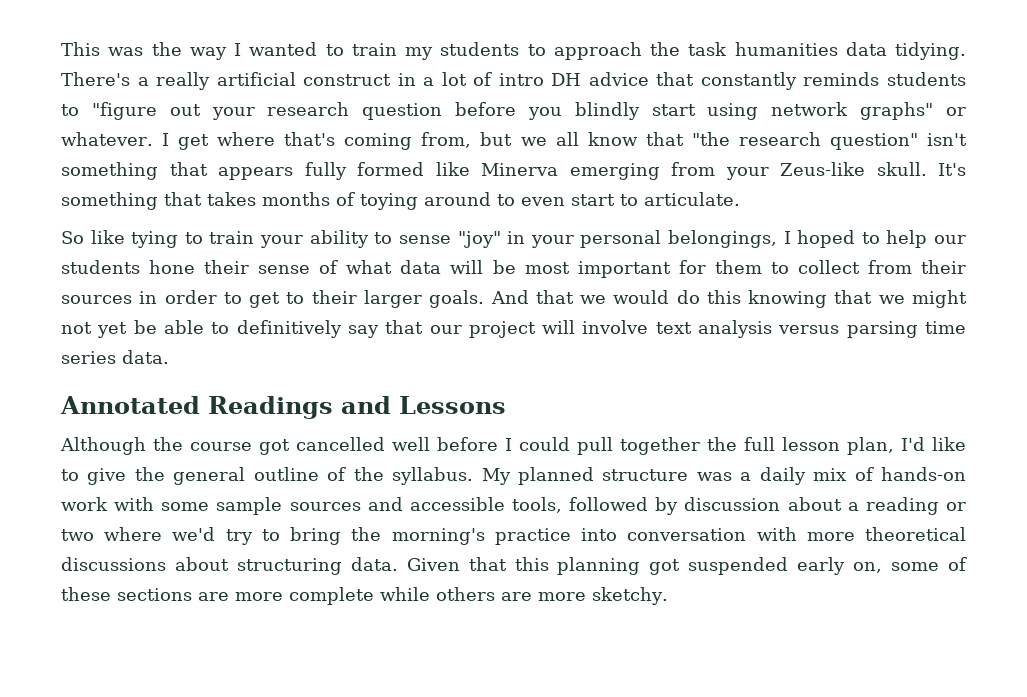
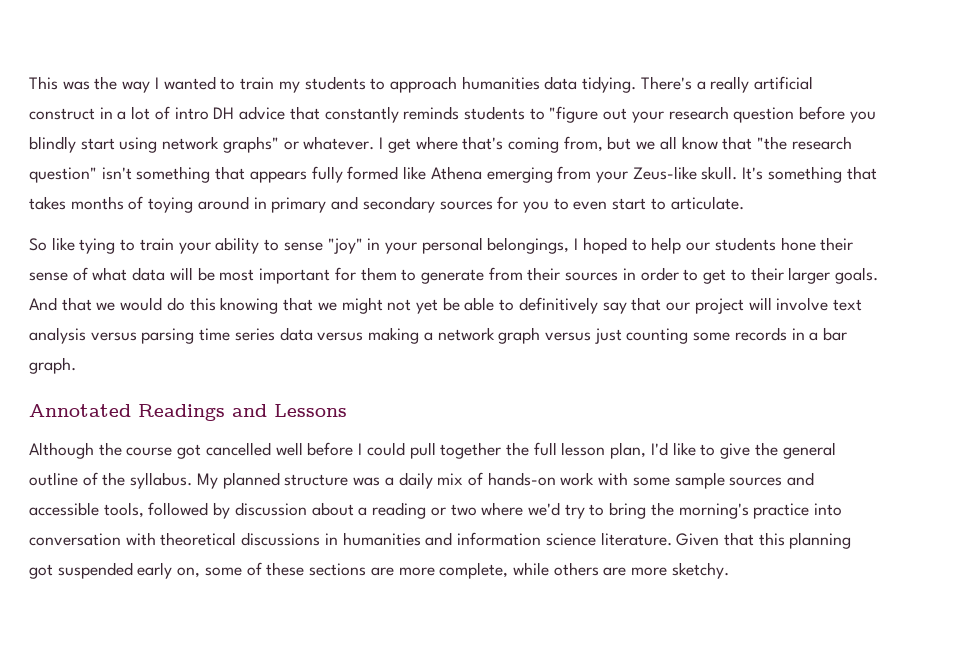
[650,42,728,56] the task -> (457, 84) none
[481,163,558,176] Minerva -> [430,166,482,180] Athena
(491, 199) none -> [253,196,549,213] in primary and secondary sources for you
[797,260,860,274] collect -> [420,269,484,284] generate
[122,350,169,364] data. -> [279,327,848,344] [29,357,76,374] data versus making a network graph versus just counting some records in a bar graph.
[806,532,855,541] more -> (156, 539) none
[174,557,398,575] about structuring data. -> [324,532,672,546] in humanities and information science literature.
[289,587,374,605] complete -> [439,562,509,579] complete,

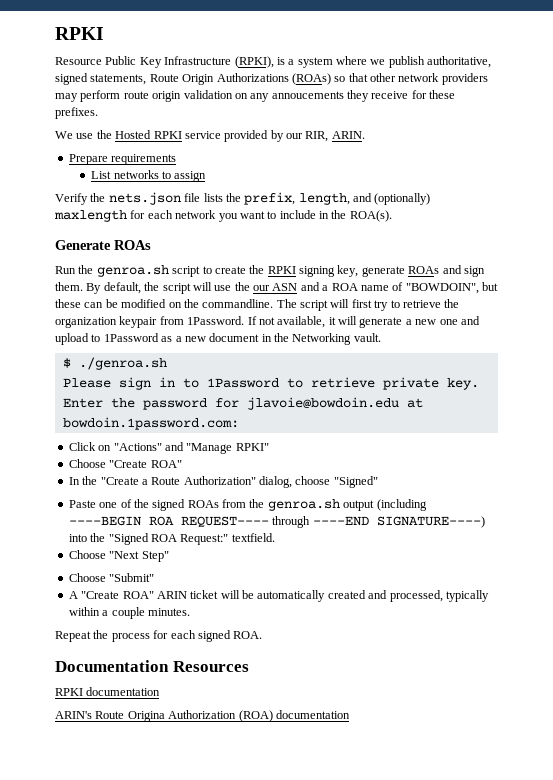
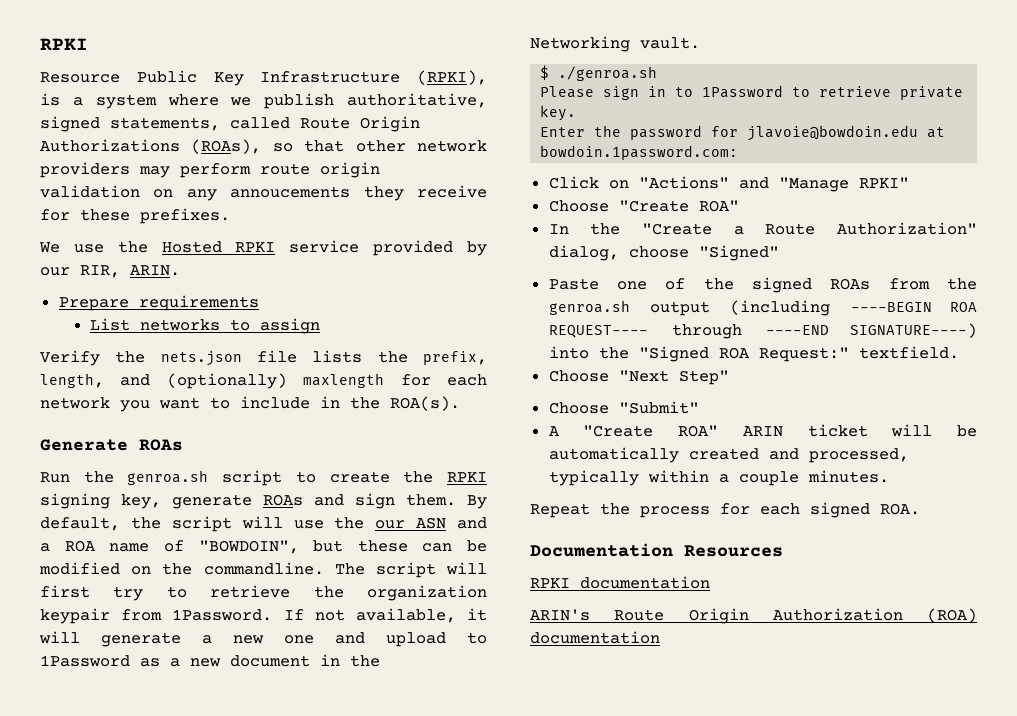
(147, 79) none -> [230,117,290,129] called
[291,73,331,85] (ROAs) -> [191,139,262,154] (ROAs),
[127,711,165,722] Origina -> [688,608,749,624] Origin

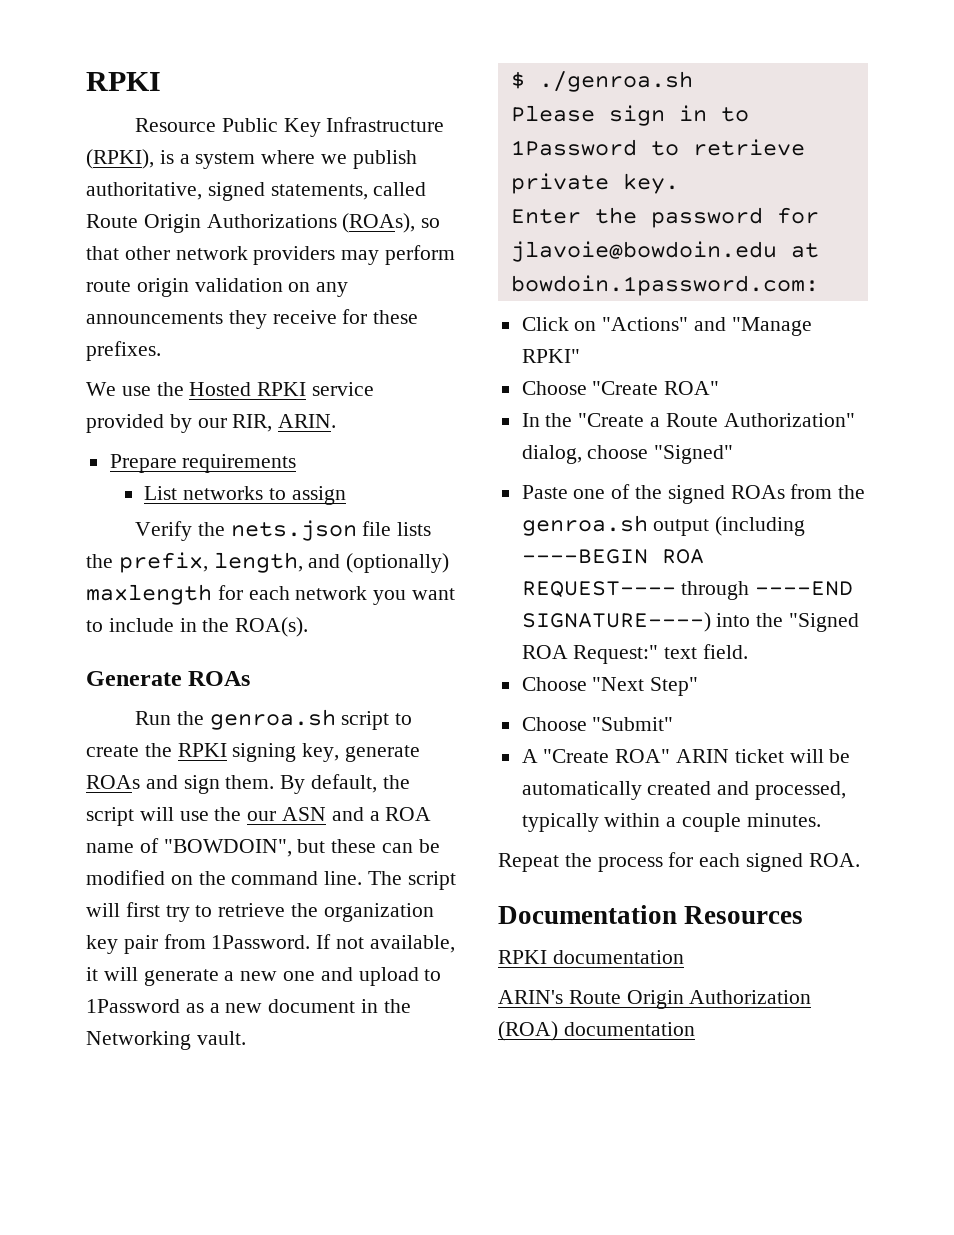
[230,186,351,198] annoucements -> [86,312,223,324] announcements
[203,562,324,575] commandline. -> [231,871,363,885] command line.
[40,608,110,624] keypair -> [86,935,158,954] key pair
[858,346,959,359] textfield. -> [664,644,749,659] text field.

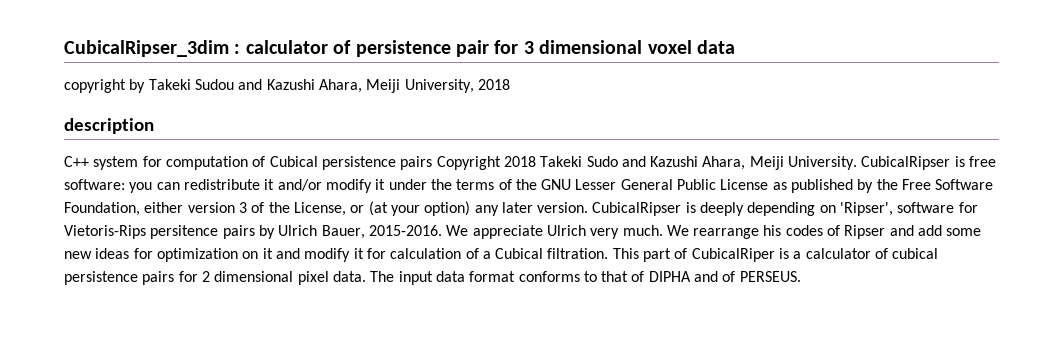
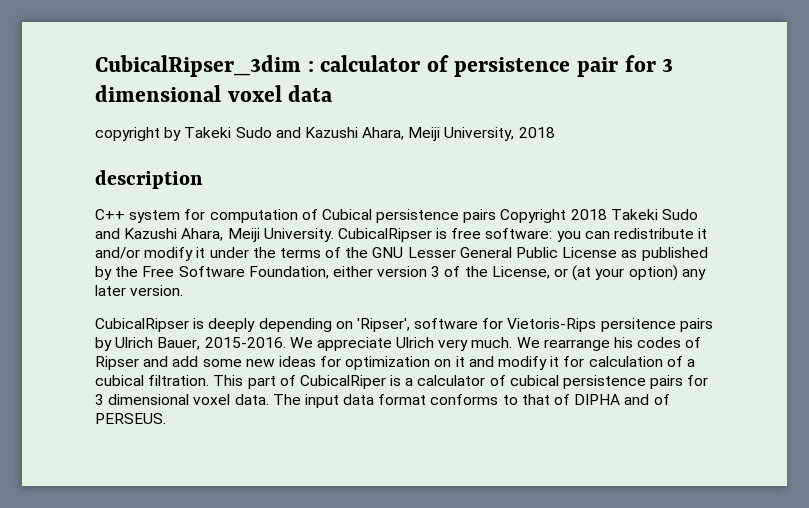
[194,79,234,90] Sudou -> [235,127,272,138] Sudo
(589, 207) none -> (184, 290) //
[495,248,544,259] Cubical -> [95,375,144,386] cubical
[201,271,329,285] 2 dimensional pixel -> [95,394,231,405] 3 dimensional voxel

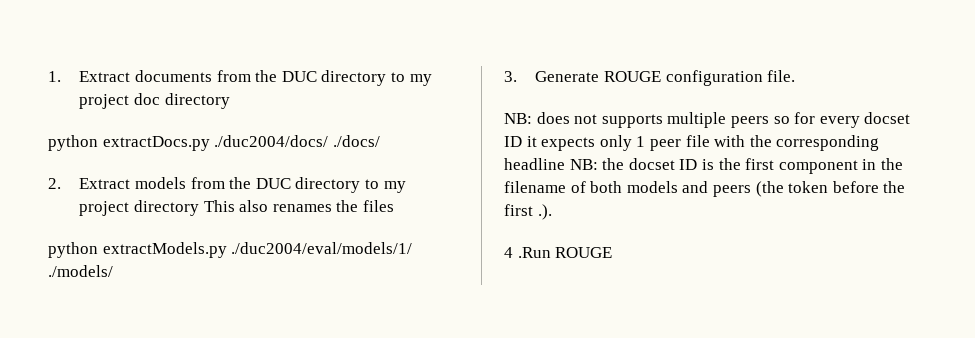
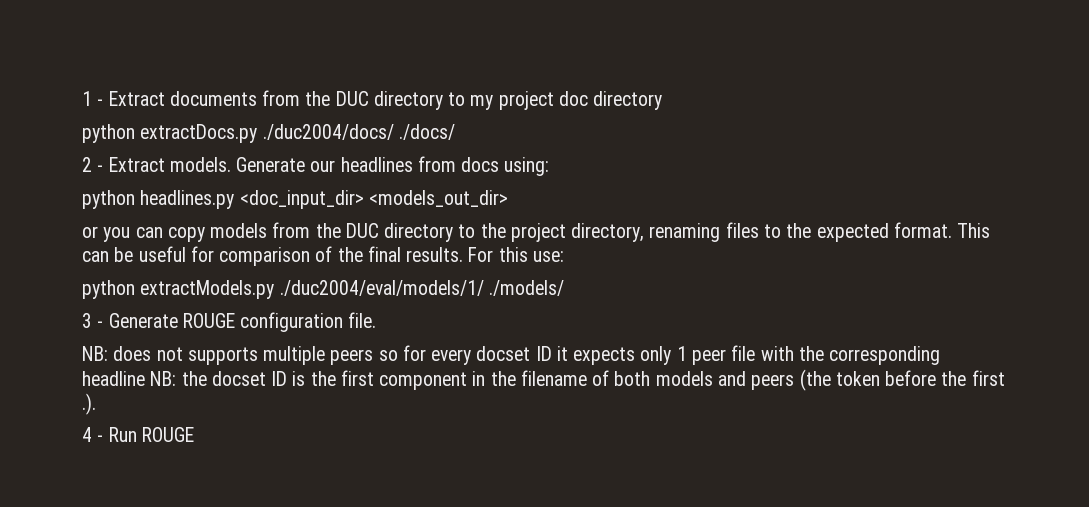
[48,71,61,82] 1. -> [82,91,104,106] 1 -
[48,178,131,189] 2. Extract -> [82,156,550,176] [82,190,508,209] [82,226,205,242] 2 - Extract models. Generate our headlines from docs using: // python headlines.py <doc_input_dir> <models_out_dir> // or you can copy
[383,181,406,193] [79,200,394,216] my project directory This also renames the files -> [480,222,991,242] [82,246,564,266] the project directory, renaming files to the expected format. This can be useful for comparison of the final results. For this use:
[504,71,517,82] 3. -> [82,313,104,328] 3 -
[517,247,551,258] .Run -> [97,427,137,442] - Run

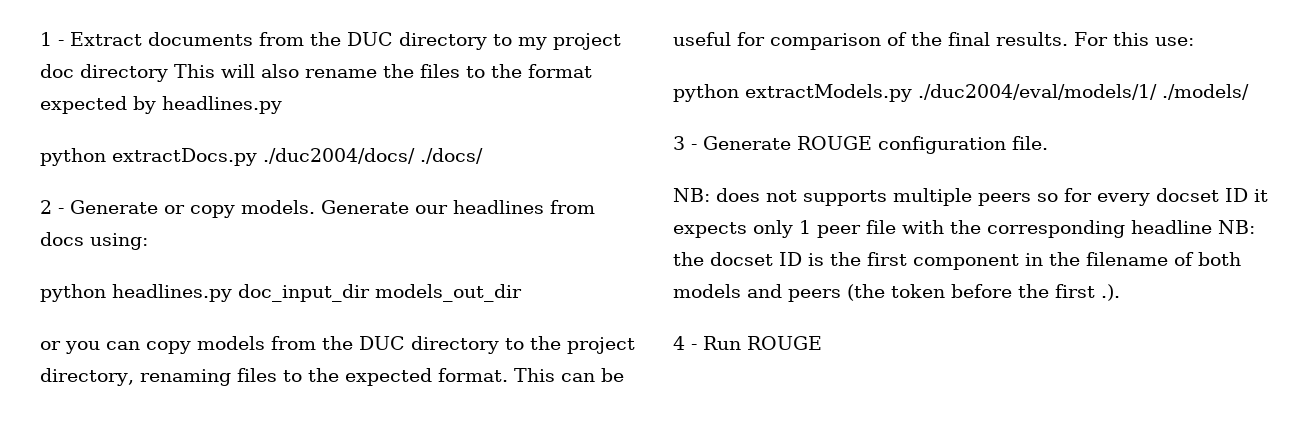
(663, 100) none -> [174,64,592,78] [40,96,282,114] This will also rename the files to the format expected by headlines.py
[108,157,165,172] Extract -> [70,200,235,218] Generate or copy
[239,190,508,209] <doc_input_dir> <models_out_dir> -> [238,284,522,302] doc_input_dir models_out_dir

YOUR GOAL:
Reproduce exactly the lines above from the line with "[383,181,406,193] [79,200,394,216] my" to the line with "[504,71,517,82] 3. ->", including both, and add nothing.

EXERCISE ANSWER:
[383,181,406,193] [79,200,394,216] my project directory This also renames the files -> [480,222,991,242] [82,246,564,266] the project directory, renaming files to the expected format. This can be useful for comparison of the final results. For this use:
[504,71,517,82] 3. -> [82,313,104,328] 3 -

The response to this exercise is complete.